Uranium sequestration in fracture filling materials from fractured granite aquifers

Abstract

The migration of the uranium (U) in high-level radioactive waste that is held in deep geological repositories via fractures in deep granite aquifers is a serious safety concern, thus, this study investigates the effect of fracture filling materials designed to mitigate these concerns. Geochemical analysis was conducted on granite rock core and groundwater samples collected from boreholes located in granite areas. Sequential extraction tests on fracture filling material (FFM) samples were also conducted.
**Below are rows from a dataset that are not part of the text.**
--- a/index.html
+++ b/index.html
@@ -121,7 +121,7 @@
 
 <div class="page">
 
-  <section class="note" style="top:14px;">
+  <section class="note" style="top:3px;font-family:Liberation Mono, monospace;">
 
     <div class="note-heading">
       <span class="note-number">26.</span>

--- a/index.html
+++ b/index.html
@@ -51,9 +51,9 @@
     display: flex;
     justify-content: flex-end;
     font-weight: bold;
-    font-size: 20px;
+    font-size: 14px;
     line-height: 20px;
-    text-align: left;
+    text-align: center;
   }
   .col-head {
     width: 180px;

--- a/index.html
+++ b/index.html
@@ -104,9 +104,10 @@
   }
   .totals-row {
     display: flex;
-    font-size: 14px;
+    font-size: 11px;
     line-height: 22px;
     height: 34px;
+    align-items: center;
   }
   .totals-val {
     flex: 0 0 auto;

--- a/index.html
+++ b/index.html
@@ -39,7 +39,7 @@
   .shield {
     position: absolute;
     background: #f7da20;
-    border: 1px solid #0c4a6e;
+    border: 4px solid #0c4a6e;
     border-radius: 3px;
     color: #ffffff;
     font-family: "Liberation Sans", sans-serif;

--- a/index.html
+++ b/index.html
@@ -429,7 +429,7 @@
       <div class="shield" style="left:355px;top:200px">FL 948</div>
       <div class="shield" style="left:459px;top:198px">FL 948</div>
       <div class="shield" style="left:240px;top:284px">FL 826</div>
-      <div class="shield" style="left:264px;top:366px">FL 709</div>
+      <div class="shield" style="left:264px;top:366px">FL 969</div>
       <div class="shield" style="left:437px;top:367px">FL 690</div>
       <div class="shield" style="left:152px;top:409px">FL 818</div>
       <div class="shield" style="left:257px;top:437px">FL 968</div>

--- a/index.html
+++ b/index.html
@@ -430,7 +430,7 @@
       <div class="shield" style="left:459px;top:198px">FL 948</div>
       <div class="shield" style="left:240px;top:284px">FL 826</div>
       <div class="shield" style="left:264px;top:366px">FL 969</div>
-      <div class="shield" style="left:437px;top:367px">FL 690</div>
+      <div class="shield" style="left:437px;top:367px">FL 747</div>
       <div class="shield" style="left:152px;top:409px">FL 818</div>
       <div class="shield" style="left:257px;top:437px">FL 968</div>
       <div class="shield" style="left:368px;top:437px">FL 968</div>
The rock core samples were classified as two-mica granite that had uranium (U) content ranging from 1900 to 22,100 mu g/kg with an arithmetic mean of 8500 mu g/kg. The total U concentration in the FFM samples was found to range from 790 to 80,781 mu g/kg. The U in the FFM samples was mainly associated with a carbonate phase that made up from 29.9 to 100% of the total U in the FFM. The U fraction of carbonate phase was closely correlated with the Ca fraction. U associated with crystalline inorganic FFM constituents (e.g, clay minerals and metal oxyhydroxides) was also found in FFM samples in fractions ranging from 21.1 to 70.1%. U in FFM is mainly incorporated via Ca-carbonate, which might have not been formed in modern groundwater, but the time and temperature during formation are unknown. In addition, the Fe, Si, Al, Ca, K, and U levels were found to be well correlated with each other, suggesting that U can also become geochemically associated with crystalline clay minerals or Fe-oxyhydroxides.